- **Required action**
Below are the entries. Transcribe exactly the lines from the one with "position:absolute; top:110px; left:0;" through the one with "position:absolute; left:30px; top:618px;", ends included, and leave out all others.

User interface change data

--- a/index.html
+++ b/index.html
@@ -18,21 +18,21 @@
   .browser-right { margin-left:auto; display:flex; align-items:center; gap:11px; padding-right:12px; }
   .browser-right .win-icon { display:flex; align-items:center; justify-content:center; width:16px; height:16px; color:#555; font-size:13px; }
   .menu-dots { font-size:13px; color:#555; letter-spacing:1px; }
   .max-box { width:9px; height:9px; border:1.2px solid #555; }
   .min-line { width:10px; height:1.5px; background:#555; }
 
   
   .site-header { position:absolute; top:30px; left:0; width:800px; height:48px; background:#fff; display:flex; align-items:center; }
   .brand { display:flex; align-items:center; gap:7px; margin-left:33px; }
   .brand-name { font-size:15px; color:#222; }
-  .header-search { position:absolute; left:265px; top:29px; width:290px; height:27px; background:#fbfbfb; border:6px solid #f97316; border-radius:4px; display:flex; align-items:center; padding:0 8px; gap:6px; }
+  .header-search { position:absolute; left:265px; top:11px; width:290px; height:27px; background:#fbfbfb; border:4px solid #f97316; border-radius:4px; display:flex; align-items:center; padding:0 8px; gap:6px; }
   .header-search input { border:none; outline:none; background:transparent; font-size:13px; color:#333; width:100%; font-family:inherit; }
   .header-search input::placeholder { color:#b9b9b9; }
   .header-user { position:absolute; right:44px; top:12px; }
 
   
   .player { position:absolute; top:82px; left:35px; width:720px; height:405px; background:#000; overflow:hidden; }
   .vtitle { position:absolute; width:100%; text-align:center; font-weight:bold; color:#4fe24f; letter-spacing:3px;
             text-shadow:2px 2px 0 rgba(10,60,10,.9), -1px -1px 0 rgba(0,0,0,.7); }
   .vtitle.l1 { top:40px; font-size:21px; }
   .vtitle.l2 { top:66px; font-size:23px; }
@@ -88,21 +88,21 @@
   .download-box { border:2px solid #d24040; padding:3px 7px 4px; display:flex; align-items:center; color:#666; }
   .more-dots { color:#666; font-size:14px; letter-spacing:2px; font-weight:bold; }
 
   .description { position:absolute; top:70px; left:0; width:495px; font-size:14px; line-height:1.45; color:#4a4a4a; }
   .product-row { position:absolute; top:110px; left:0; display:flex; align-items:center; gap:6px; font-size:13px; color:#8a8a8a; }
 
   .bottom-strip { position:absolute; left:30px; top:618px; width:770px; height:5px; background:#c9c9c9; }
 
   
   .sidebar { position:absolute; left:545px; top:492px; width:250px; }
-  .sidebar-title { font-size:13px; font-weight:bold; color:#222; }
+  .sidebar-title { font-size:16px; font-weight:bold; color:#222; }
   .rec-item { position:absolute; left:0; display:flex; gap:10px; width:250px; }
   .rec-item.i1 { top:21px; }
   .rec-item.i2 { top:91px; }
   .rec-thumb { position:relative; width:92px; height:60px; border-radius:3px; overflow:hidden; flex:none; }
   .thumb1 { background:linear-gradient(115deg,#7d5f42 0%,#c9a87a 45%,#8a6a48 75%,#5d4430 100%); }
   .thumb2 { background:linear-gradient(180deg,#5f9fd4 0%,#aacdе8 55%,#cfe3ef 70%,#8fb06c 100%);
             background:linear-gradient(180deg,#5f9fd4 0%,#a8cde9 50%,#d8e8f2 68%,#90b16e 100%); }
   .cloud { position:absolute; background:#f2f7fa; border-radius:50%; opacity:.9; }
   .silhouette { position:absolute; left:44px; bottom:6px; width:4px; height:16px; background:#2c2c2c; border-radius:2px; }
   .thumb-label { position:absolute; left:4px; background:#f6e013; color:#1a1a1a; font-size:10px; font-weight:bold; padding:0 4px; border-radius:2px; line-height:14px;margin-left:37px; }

- **Answer to the exercise**
   .product-row { position:absolute; top:110px; left:0; display:flex; align-items:center; gap:6px; font-size:13px; color:#8a8a8a; }
 
   .bottom-strip { position:absolute; left:30px; top:618px; width:770px; height:5px; background:#c9c9c9; }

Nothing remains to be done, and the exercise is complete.